On page 76, Wong describes one of her first conversations with her Manulife “intervention specialist”:

I had worked with deadlines my whole career, but could I meet a wellness deadline? If I had had a broken hand, would the intervention specialist also impose a time limit on mending bones?

I asked how she was sure I would be okay within six weeks.

“You’re not sick,” she said. “I know because I’ve been doing disability assessment for thirty-two years.”

Individuals who suffer from depression and other mood disorders are often met with skepticism by employers and insurance companies, causing shame, guilt and consequently, further depression and anxiety. A lack of objective medical tests for the disease–such as MRIs, x-rays, and so on–makes it difficult to prove. In the above excerpt, Wong astutely questions whether she would be treated differently if she was dealing with a broken hand instead of depression. The answer, as many of our clients can attest to, is a resounding yes.

She also notes, “Although depression is an emotional illness, people crave physical evidence. Certainly, they expect you to look depressed.” (Wong, 170) But the truth is that the symptoms of depression can manifest in a variety of ways that are distinct to each individual, making it even more difficult to prove.

That December the company issued me a total of two back-to-work orders. Then it hired outside lawyers to fight my disability claim, my first ever. I was terrified. But somewhere between the ultimatums and the looming legal fight, I made a decision. I was sick, and I had a right to be sick. If the whole world kept caving to employers, we would never recognize depression as a true illness. (Wong, 110)

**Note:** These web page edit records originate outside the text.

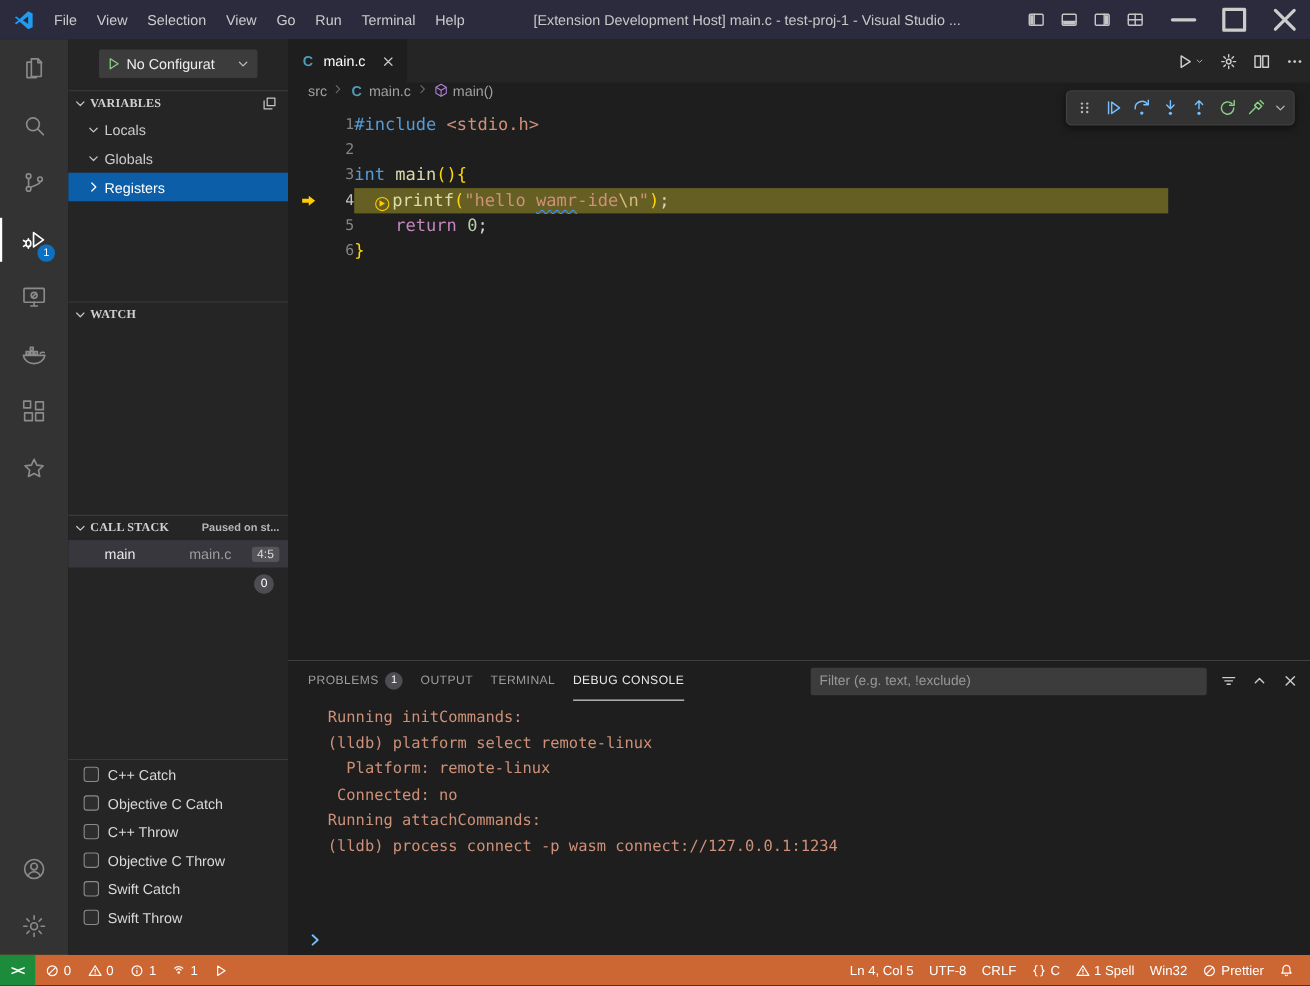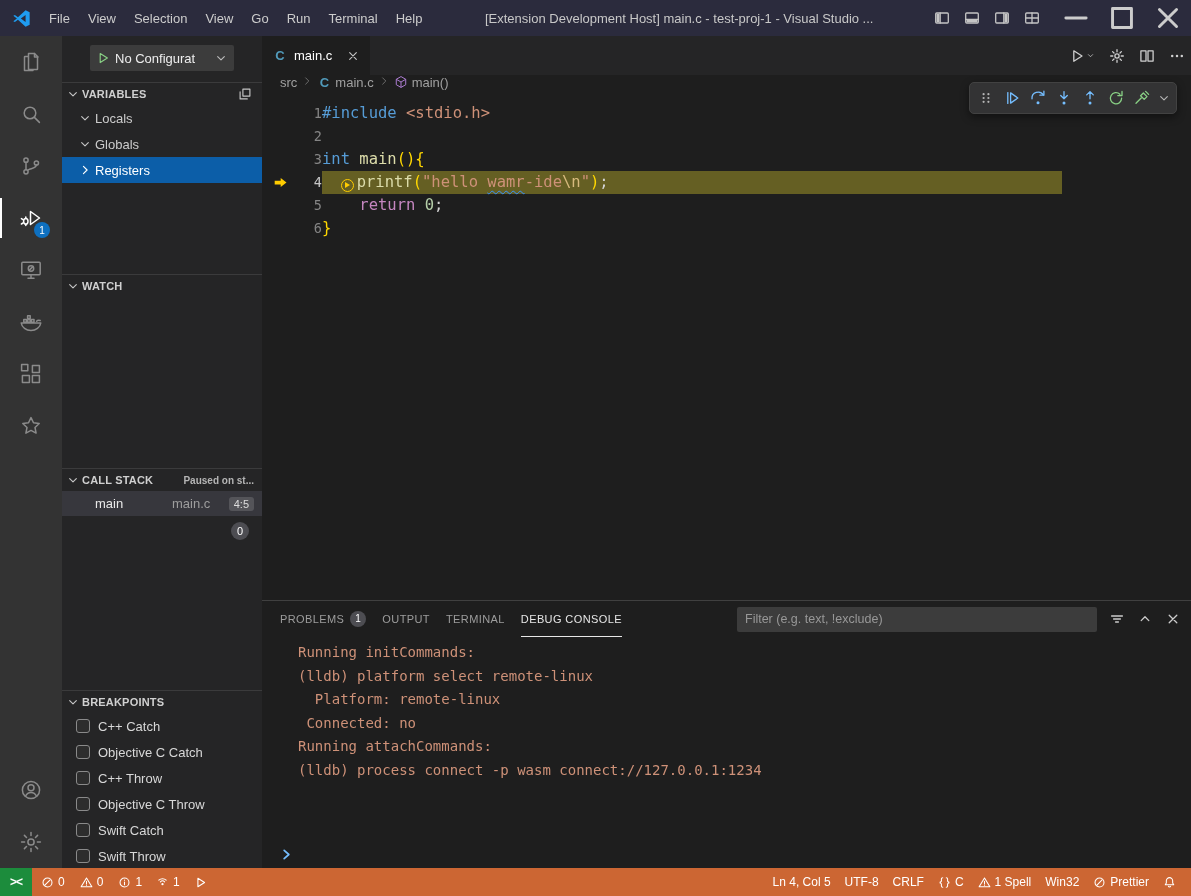--- a/index.html
+++ b/index.html
@@ -41,21 +41,21 @@
   .dd-label { flex:1; color:#eeeeee; white-space:nowrap; overflow:hidden; }
   .dd-chev { width:14px; height:14px; color:#bbbbbb; flex:none; }
 
   .section { position:absolute; left:0; right:0; border-top:1px solid rgba(128,128,128,0.25); }
   .sec-variables { top:46px; }
   .sec-watch { top:238px; }
   .sec-callstack { top:432px; }
   .sec-breakpoints { top:654px; }
   .sec-header { height:22px; display:flex; align-items:center; padding-left:4px; gap:2px; }
   .sec-chev { width:14px; height:14px; color:#c5c5c5; flex:none; }
-  .sec-title { font-size:11px; font-weight:700; color:#d0d0d0; letter-spacing:.2px; }
+  .sec-title { font-size:11px; font-weight:700; color:#d0d0d0; letter-spacing:.2px;font-family:Liberation Serif, serif; }
   .sec-action { width:14px; height:14px; margin-left:auto; margin-right:10px; color:#c5c5c5; }
   .paused { margin-left:auto; margin-right:8px; font-size:10px; font-weight:700; color:#b5b5b5; }
   .tree-row { height:26px; display:flex; align-items:center; padding-left:16px; gap:3px; color:#cccccc; }
   .row-chev { width:14px; height:14px; color:#c5c5c5; flex:none; }
   .tree-row.selected { background:#0c5ea8; color:#ffffff; }
   .tree-row.selected .row-chev { color:#ffffff; }
 
   .stack-row { height:25px; background:#37373d; display:flex; align-items:center; padding:0 8px 0 33px; }
   .frame-name { color:#e8e8e8; width:77px; flex:none; }
   .frame-file { color:#9d9d9d; flex:1; }
@@ -379,28 +379,20 @@
           <span class="frame-name">main</span>
           <span class="frame-file">main.c</span>
           <span class="frame-pos">4:5</span>
         </div>
         <div class="stack-badge-row">
           <span class="badge-zero">0</span>
         </div>
       </div>
 
       <div class="section sec-breakpoints">
-        <div class="sec-header">
-          <span class="sec-chev" data-icon="chevron-down">
-              <svg viewBox="0 0 16 16" fill="none" stroke="currentColor" stroke-width="1.3" stroke-linecap="round" stroke-linejoin="round">
-                <path d="M4.2 6.4L8 10.2l3.8-3.8"></path>
-              </svg>
-            </span>
-          <span class="sec-title">BREAKPOINTS</span>
-        </div>
         <div class="bp-row">
             <span class="bp-check"></span>
             <span class="bp-label">C++ Catch</span>
           </div>
         <div class="bp-row">
             <span class="bp-check"></span>
             <span class="bp-label">Objective C Catch</span>
           </div>
         <div class="bp-row">
             <span class="bp-check"></span>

Wong’s decision to fight for her rights and her disability benefits does indeed lend a powerful voice to this critical subject. However, it is important to note that you don’t need to be a top journalist or celebrity to make a difference. Every time an employee with depression stands up to their unbelieving employer and insurance company and decides to fight for what is rightfully theirs, they are helping to raise awareness about this debilitating disease.

Out of the Blue is one of the first published memoirs in Canada, if not the first, that brings much-needed attention to workplace depression and insurance companies’ reprehensible treatment of claimants who request disability benefits when they are dealing with this disease. Wong’s experience will surely bring solace, hope and inspiration to those who are currently in the midst of a battle with their employer and insurance company.